PROBLEM DETAILS -> Once the line with "Jade: 3 x 119.00" is found, repeat exactly that line and every one after it until the data below ends, including the last line.

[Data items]

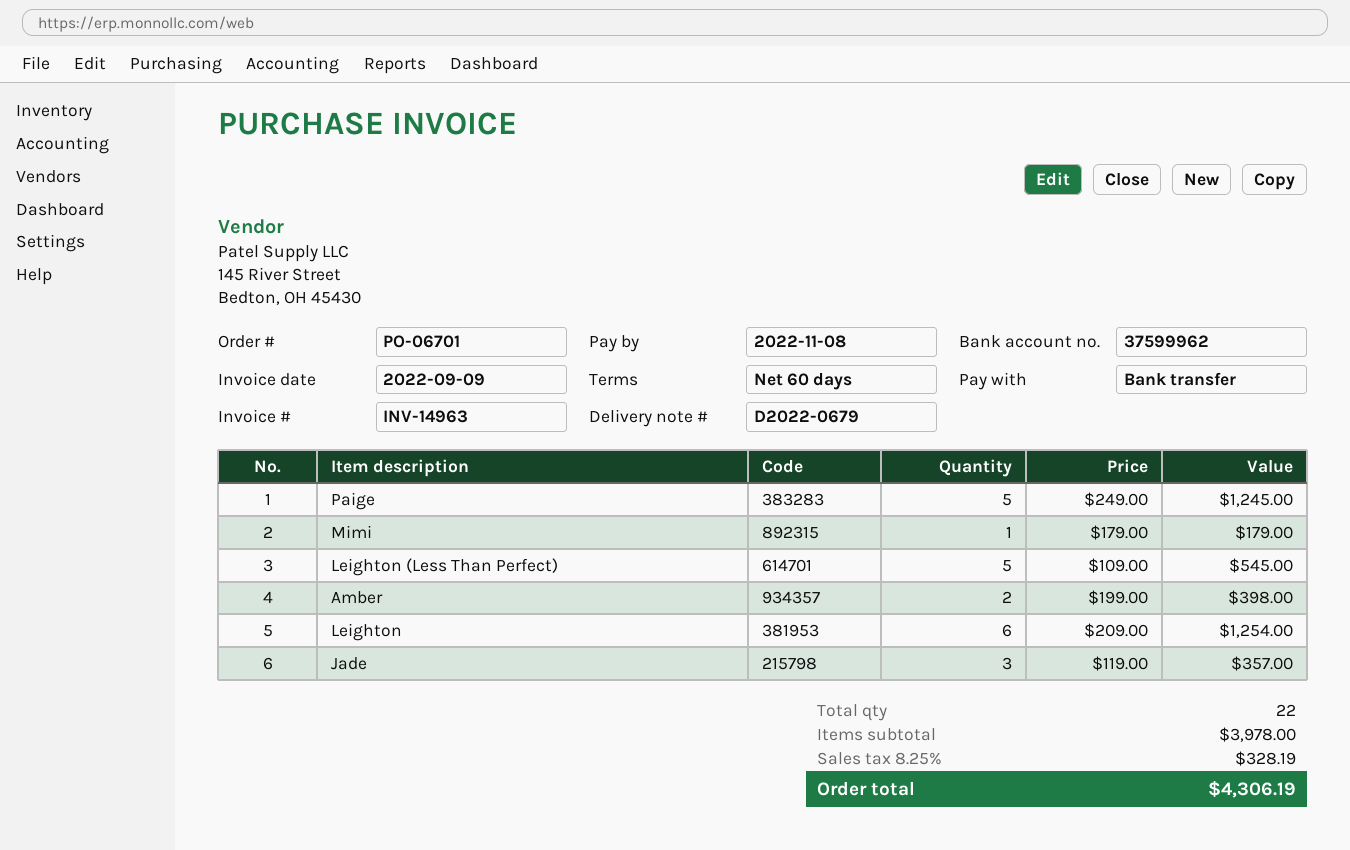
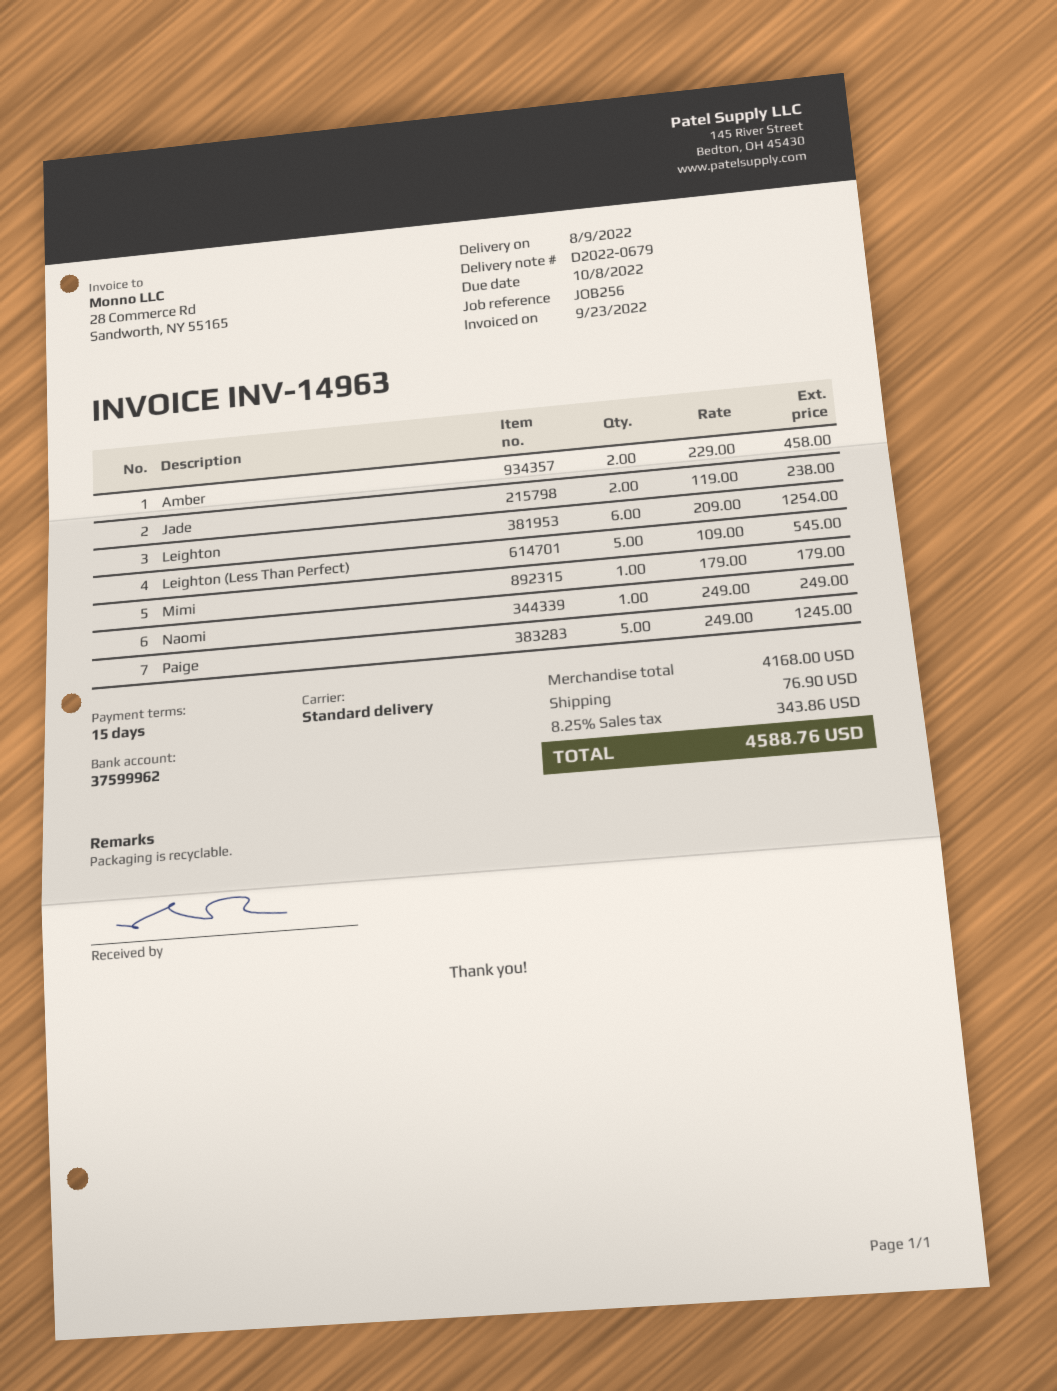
invoice date: 2022-09-09 -> 2022-09-23
payment terms: 60 days -> 15 days
due date: 2022-11-08 -> 2022-10-08
Amber: 2 x 199.00 = 398.00 -> 2 x 229.00 = 458.00
Jade: 3 x 119.00 = 357.00 -> 2 x 119.00 = 238.00
Naomi: none -> 1 x 249.00 = 249.00
subtotal: 3978.00 -> 4168.00
shipping: none -> 76.90
tax: 8.25% = 328.19 -> 8.25% = 343.86
total: 4306.19 -> 4588.76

EXERCISE ANSWER ->
Jade: 3 x 119.00 = 357.00 -> 2 x 119.00 = 238.00
Naomi: none -> 1 x 249.00 = 249.00
subtotal: 3978.00 -> 4168.00
shipping: none -> 76.90
tax: 8.25% = 328.19 -> 8.25% = 343.86
total: 4306.19 -> 4588.76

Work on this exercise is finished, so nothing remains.